In order to allow the customer on the front end to order any combination of options and take delivery within 14 days -- the stated goal of all the automakers -- the industry must make changes to the entire back-end operation.

The vehicle development process used to be measured in multiple years, four to five years from concept to physical prototypes.

"Now we are aiming toward an 18-month process from digital design concept to reality," GM's Scott says.

Similar efforts are under way in the manufacturing process, where retooling used to mean starting with a concept and going through everything from clay mock-ups to prototypes, a process that took years.

Trimming production time and costs

The benefits of mass customization are not limited to faster reaction to consumer taste. As the automakers consolidate design collaboration, they also drastically reduce design costs by creating a single version of a component across make and model lines. GM has one global power train organization, for example, that works in collaboration with all of its partners, including Fiat and Isuzu, Scott explains.

To capitalize on this savings opportunity, automakers are busy working behind the scenes on what they call "locate-to-order" initiatives as the second component of its mass customization efforts.

With thousands of vehicles in transit or already on dealer lots, the auto industry is looking to reduce inventory dramatically by creating an online logistics system that can tell them in real time where every vehicle is located. The benefit of such a locate-to-order system will be getting customers exactly what they want, or close to it, without having to build cars that already exist.

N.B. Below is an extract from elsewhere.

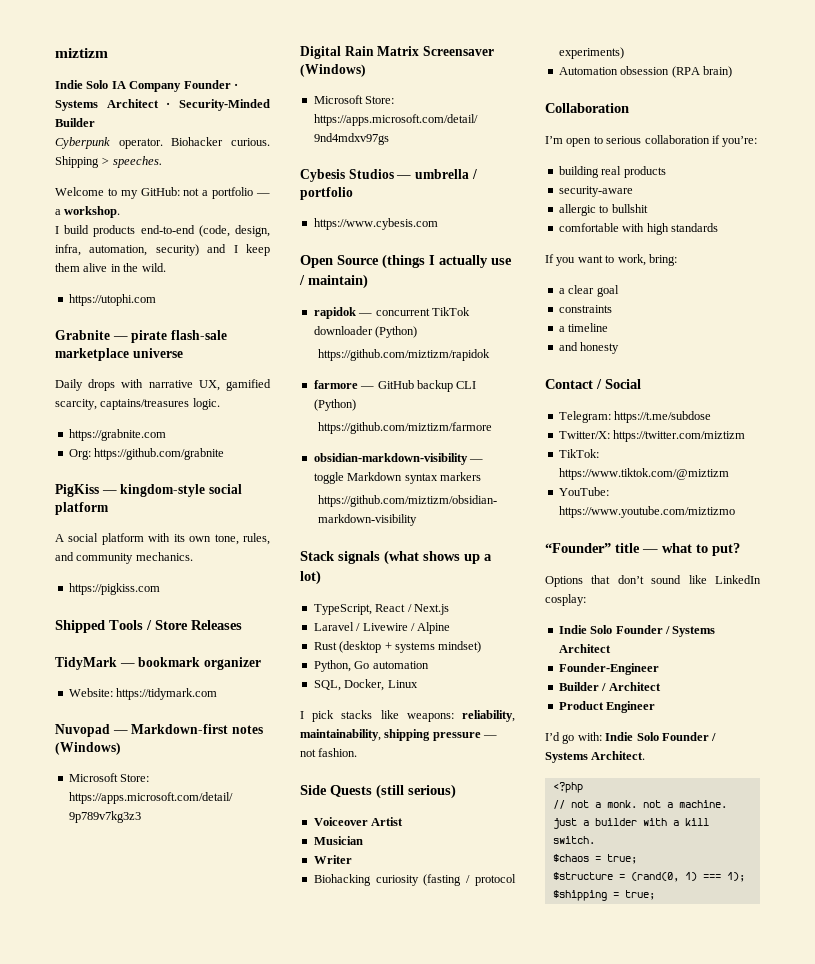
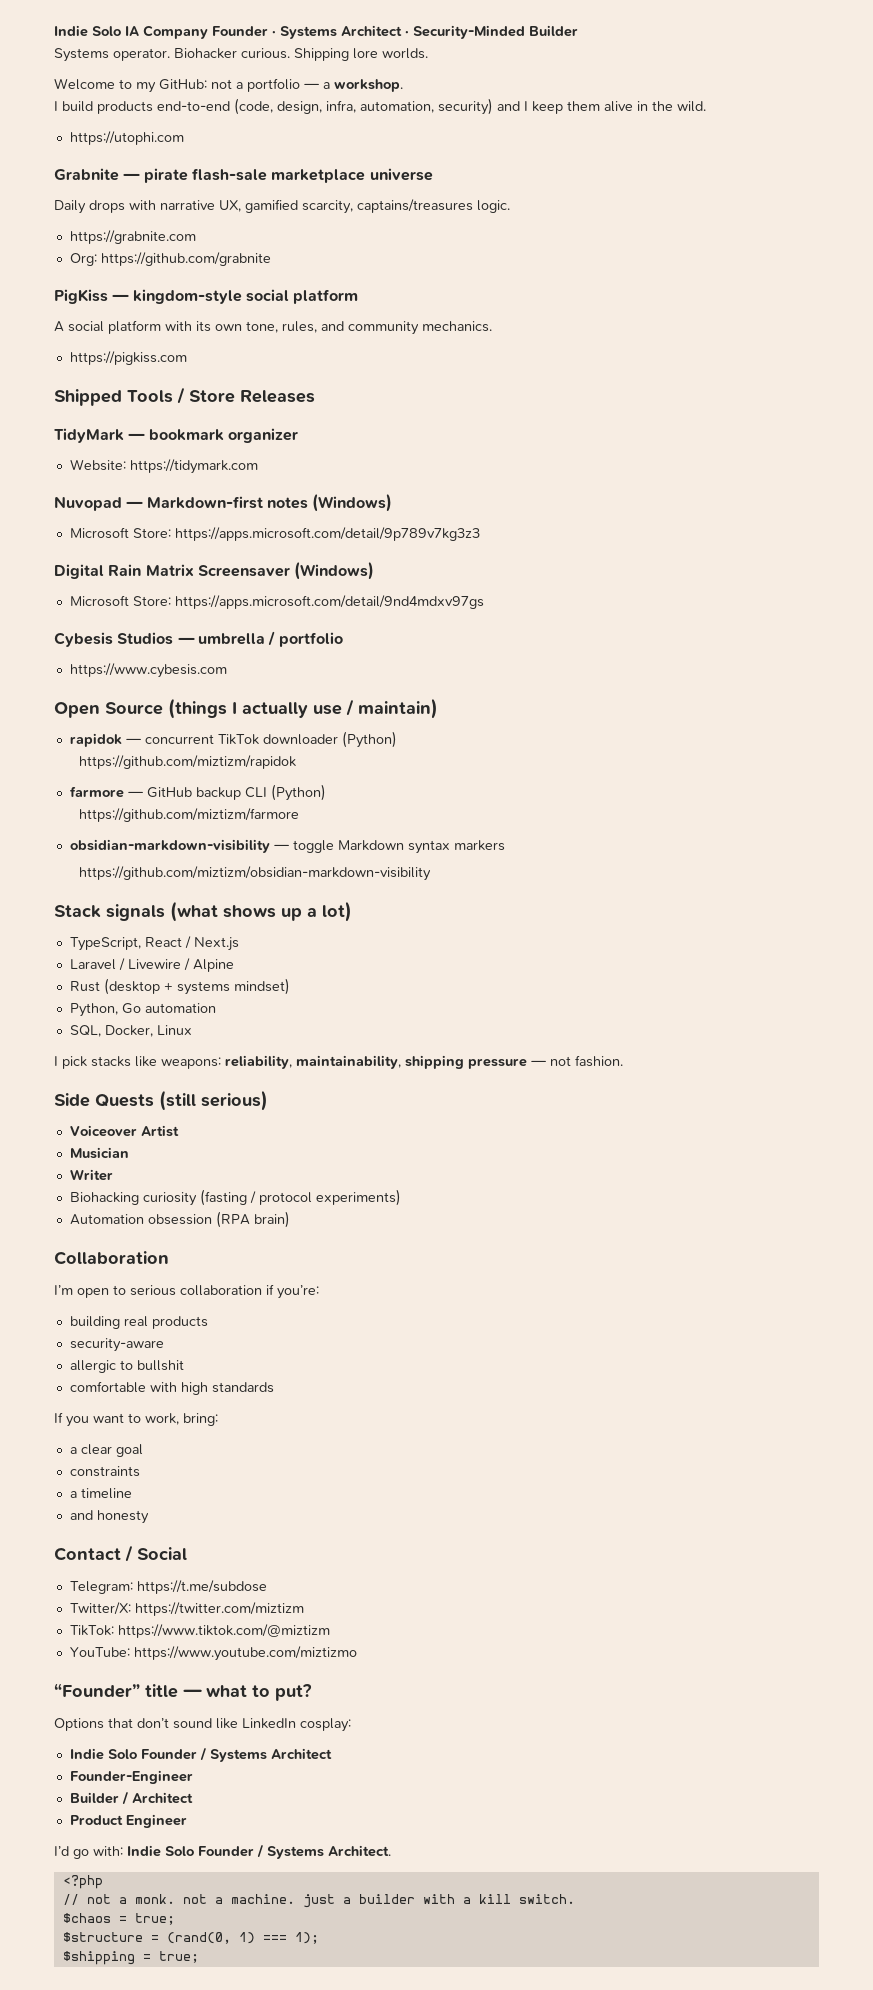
- miztizm
- Cyberpunk operator.
+ Systems operator.
- Shipping > speeches.
+ Shipping lore worlds.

At a recent announcement of a new GM logistics initiative, a GM executive said he believes the company could cut in half the $40 billion spent on logistics within five years once a complete system is in place.

In the process, a customer shopping online can order a car with many options. Instead of waiting weeks, the new locate-to-order system will locate and deliver the closest match by finding that vehicle wherever it is and rerouting it to the buyer.

Starting with just a few models and dealerships, automakers are also developing a more advanced build-to-order model, the next step beyond locate-to-order. GM is allowing customers to configure customized car models that will be built from scratch -- using a limited number of vehicles to start with -- and take delivery in less than two weeks. The pilot programs will cover the markets in Michigan and Brazil.

"Build-to-order requires that you span from dealer to manufacturer into the supply channel itself," McClure says. "If you are going to get the benefits of cost reductions through efficiencies, do things quicker, and carry less inventory, you need to change the fundamental way you do things."

What's in store

As are many industries, the auto industry is working simultaneously on a number of fronts. From supply-chain integration to e-procurement of direct materials to making inventory more visible by bringing logistics -- a manual process of getting products from point A to point B -- under the control of technology, the disparate technology streams are all flowing. The trick now is to have them all meet up and become a single river.

And according to Miller at Andersen, in any industry, the company that can figure out how to continue systems integration and enable the supply chain will be the winner.